- [What is expected]: Which lines below include "information"? Copy them all.

- [Exercise data]:
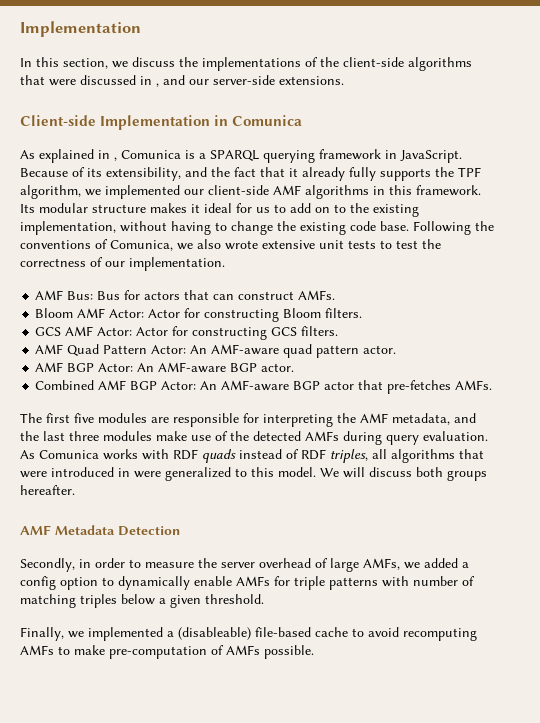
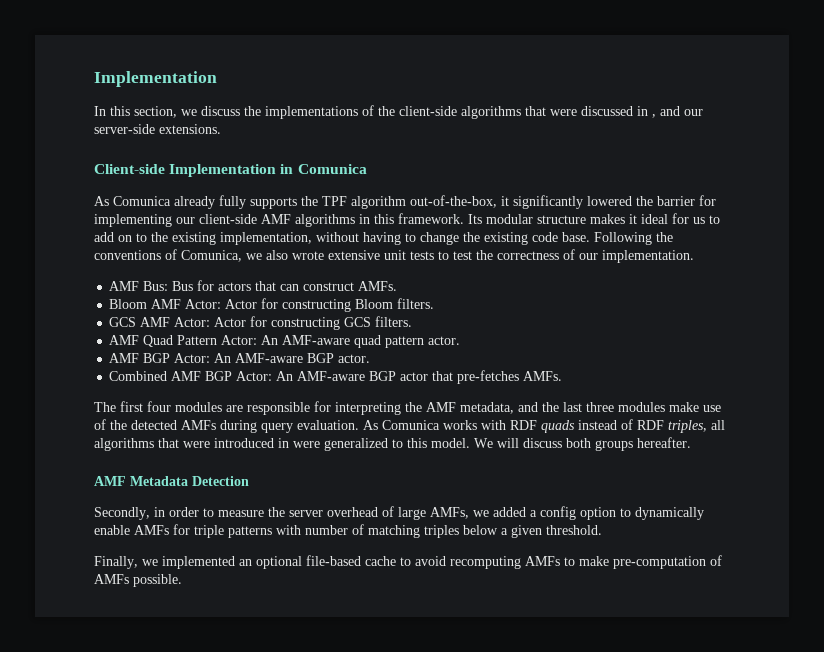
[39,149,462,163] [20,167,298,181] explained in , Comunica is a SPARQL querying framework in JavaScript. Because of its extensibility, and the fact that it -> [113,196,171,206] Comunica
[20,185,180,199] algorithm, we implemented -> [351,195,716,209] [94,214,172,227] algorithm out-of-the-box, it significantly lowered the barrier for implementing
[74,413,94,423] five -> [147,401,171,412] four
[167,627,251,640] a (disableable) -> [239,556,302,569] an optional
...
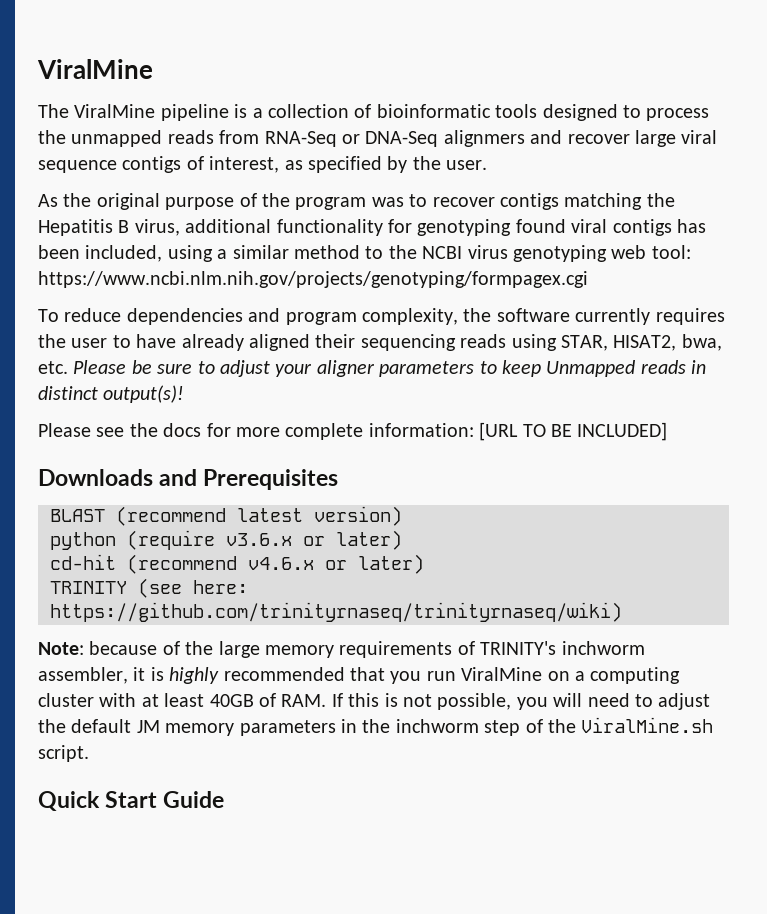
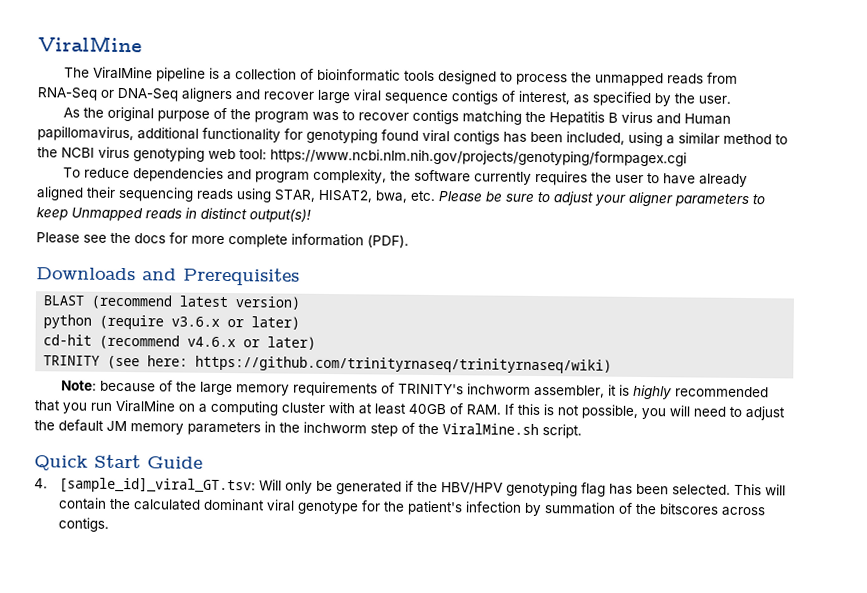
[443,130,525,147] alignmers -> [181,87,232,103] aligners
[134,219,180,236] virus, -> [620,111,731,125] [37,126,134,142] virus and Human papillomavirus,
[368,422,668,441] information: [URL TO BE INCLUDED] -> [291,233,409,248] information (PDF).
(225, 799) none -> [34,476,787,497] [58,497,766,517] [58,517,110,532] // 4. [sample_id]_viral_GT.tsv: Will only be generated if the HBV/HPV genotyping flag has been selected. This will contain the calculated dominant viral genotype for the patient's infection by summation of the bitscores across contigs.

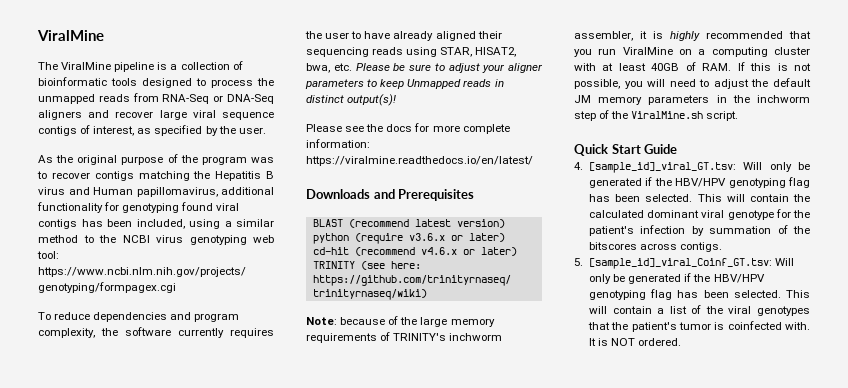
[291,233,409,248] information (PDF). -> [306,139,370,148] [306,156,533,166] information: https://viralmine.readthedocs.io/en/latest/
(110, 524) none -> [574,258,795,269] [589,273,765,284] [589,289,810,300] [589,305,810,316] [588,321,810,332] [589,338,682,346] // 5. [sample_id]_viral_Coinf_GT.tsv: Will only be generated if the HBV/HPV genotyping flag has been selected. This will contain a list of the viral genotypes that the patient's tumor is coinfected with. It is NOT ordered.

- [Answer for the task]:
[368,422,668,441] information: [URL TO BE INCLUDED] -> [291,233,409,248] information (PDF).
[291,233,409,248] information (PDF). -> [306,139,370,148] [306,156,533,166] information: https://viralmine.readthedocs.io/en/latest/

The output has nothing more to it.